* _Instructions to follow_
Among the lines below, keep only those from the one containing "font-weight: bold ->" through the one containing "font-weight: normal ->", and reproduce them exactly.

* _Data for analysis_
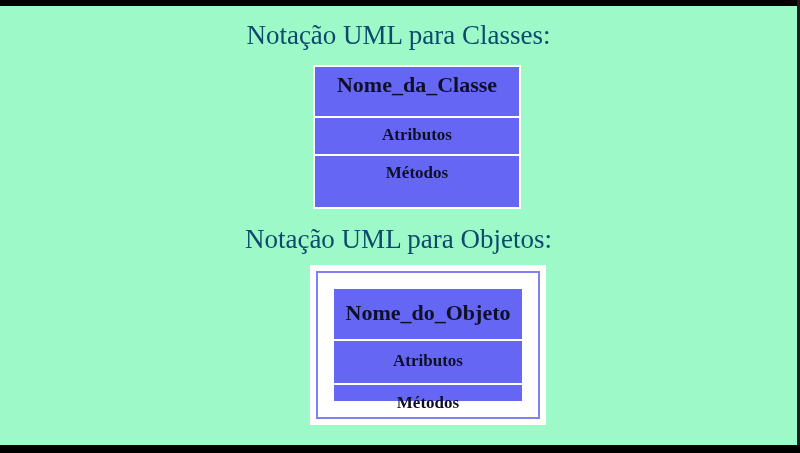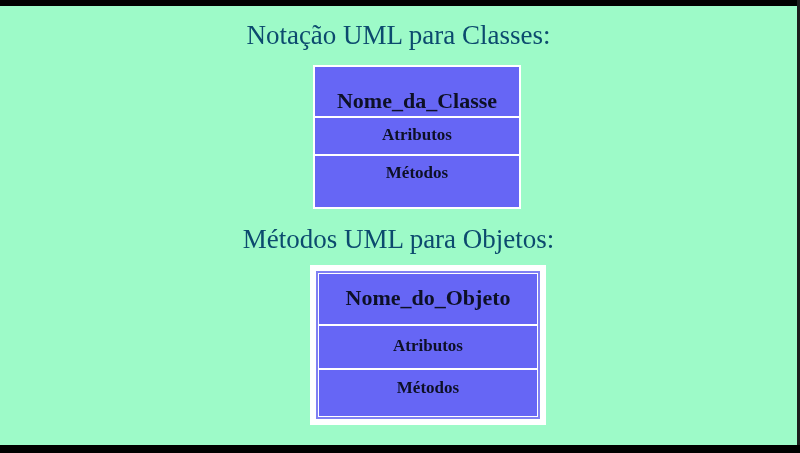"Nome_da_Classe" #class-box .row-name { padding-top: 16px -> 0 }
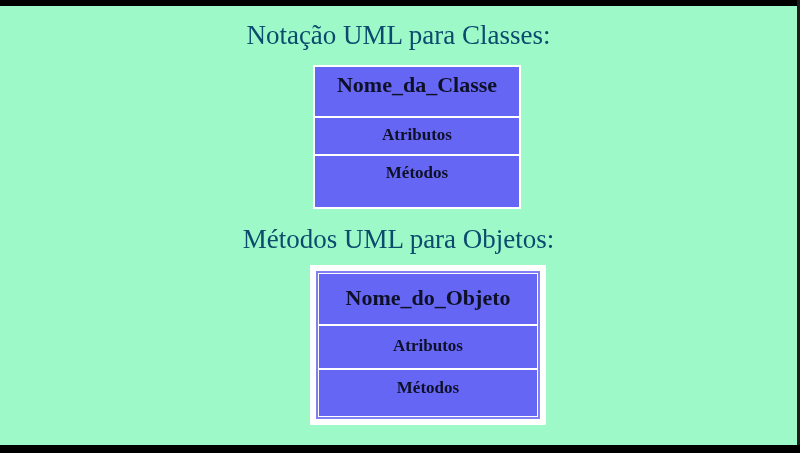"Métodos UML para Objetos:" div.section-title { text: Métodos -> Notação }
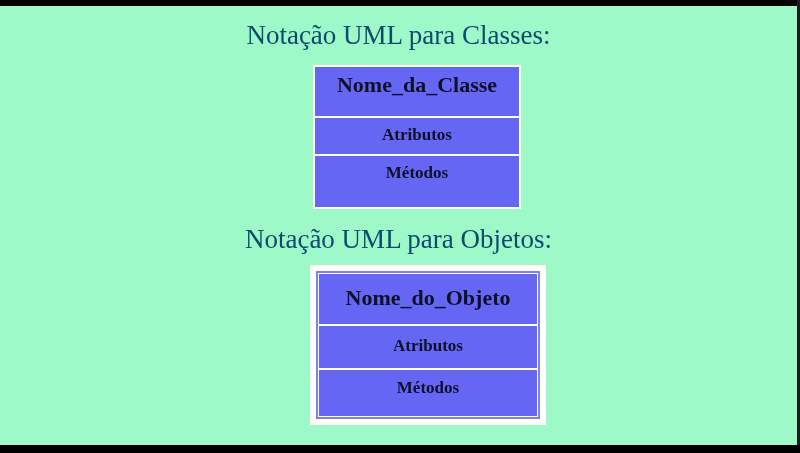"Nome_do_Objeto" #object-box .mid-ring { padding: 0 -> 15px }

...

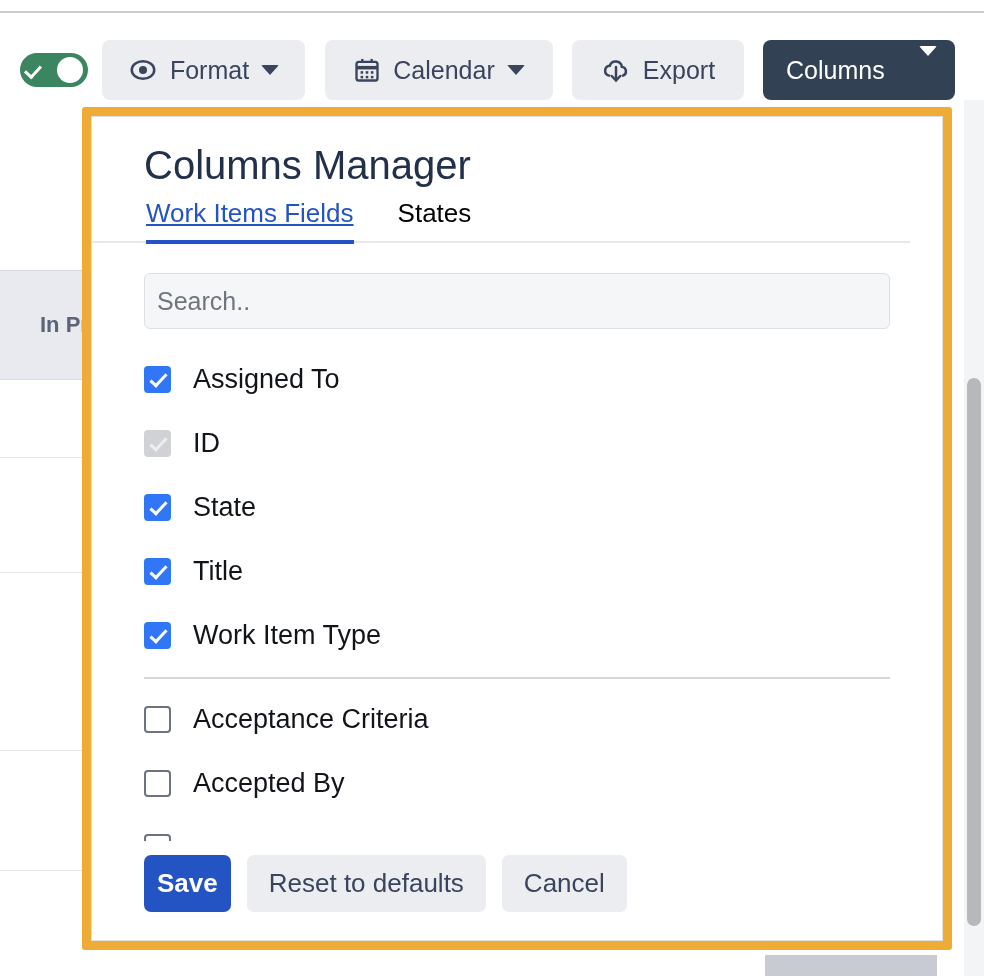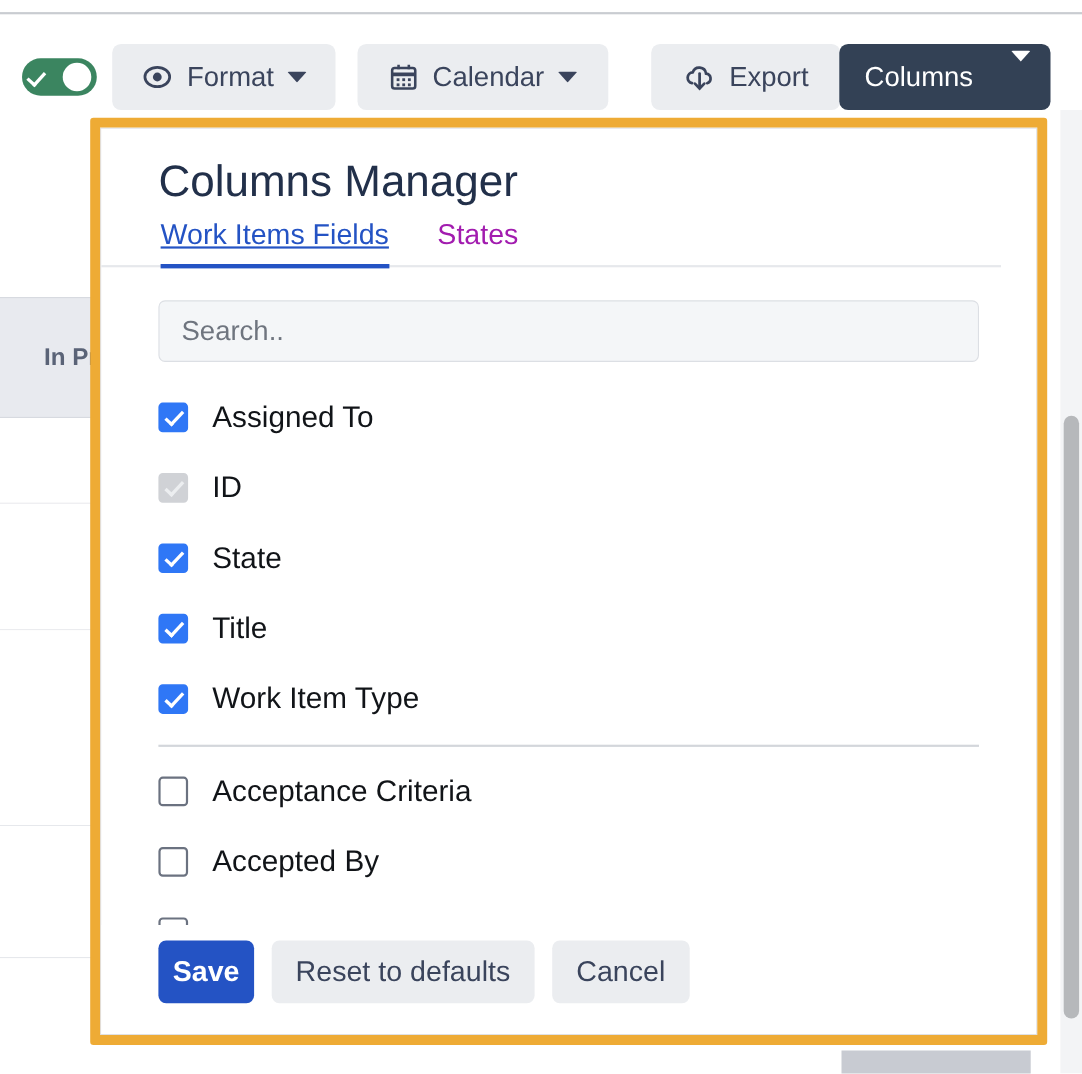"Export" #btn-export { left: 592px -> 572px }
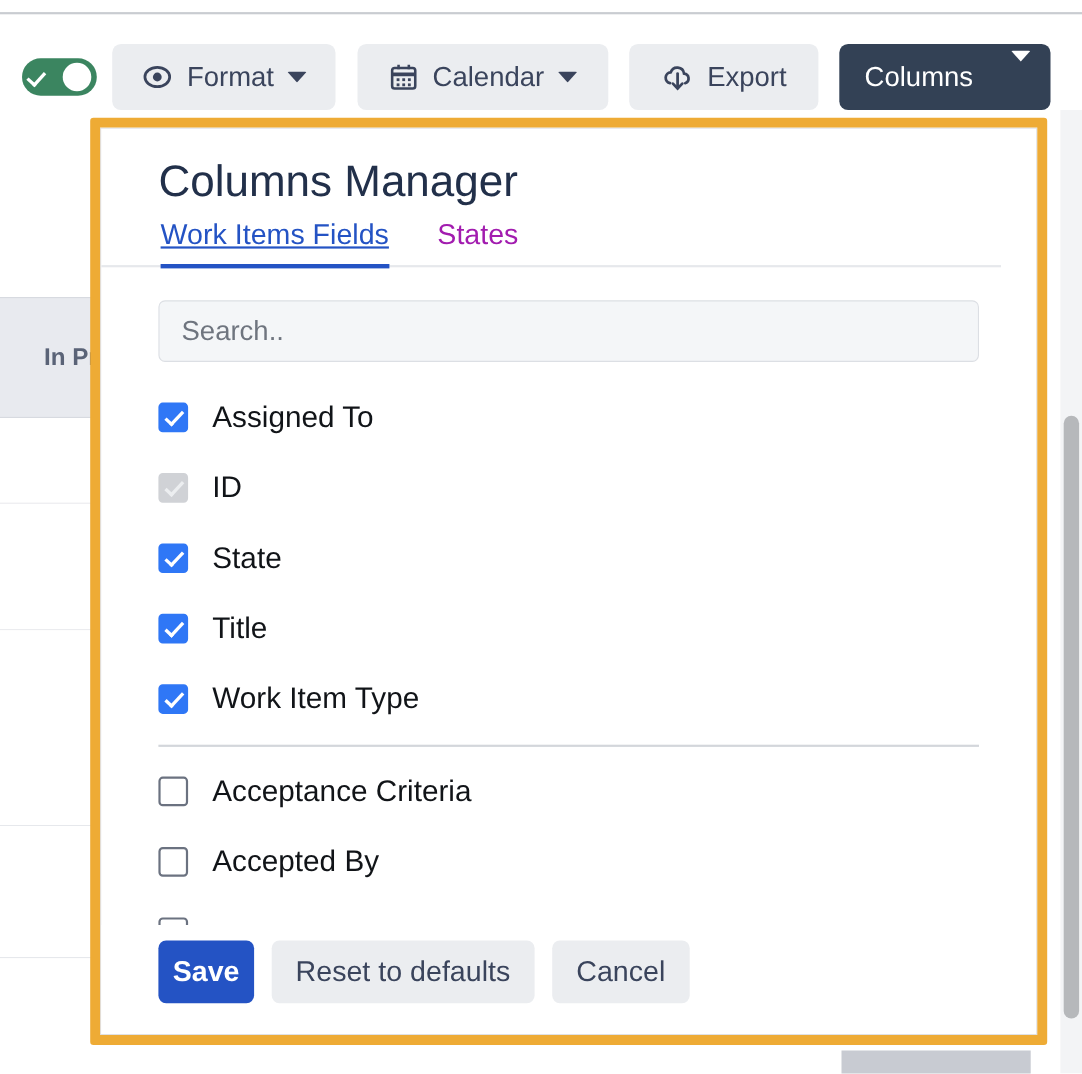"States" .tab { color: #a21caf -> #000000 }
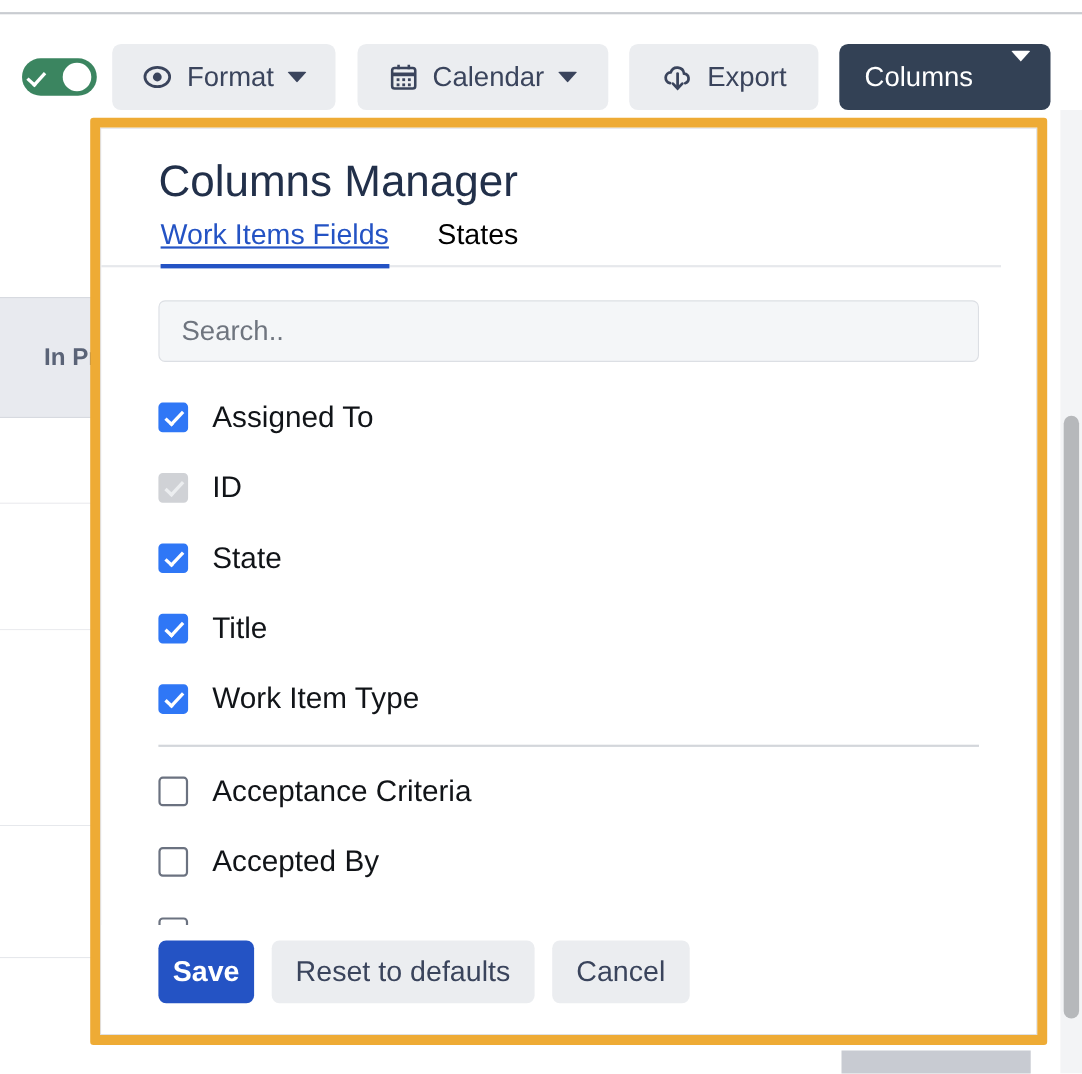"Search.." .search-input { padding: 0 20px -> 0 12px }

---

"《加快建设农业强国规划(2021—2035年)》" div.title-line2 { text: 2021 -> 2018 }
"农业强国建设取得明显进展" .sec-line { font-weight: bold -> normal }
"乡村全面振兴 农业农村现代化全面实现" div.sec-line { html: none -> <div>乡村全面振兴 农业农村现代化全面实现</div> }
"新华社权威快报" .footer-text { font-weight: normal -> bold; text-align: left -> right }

* _Response to the task_
"农业强国建设取得明显进展" .sec-line { font-weight: bold -> normal }
"乡村全面振兴 农业农村现代化全面实现" div.sec-line { html: none -> <div>乡村全面振兴 农业农村现代化全面实现</div> }
"新华社权威快报" .footer-text { font-weight: normal -> bold; text-align: left -> right }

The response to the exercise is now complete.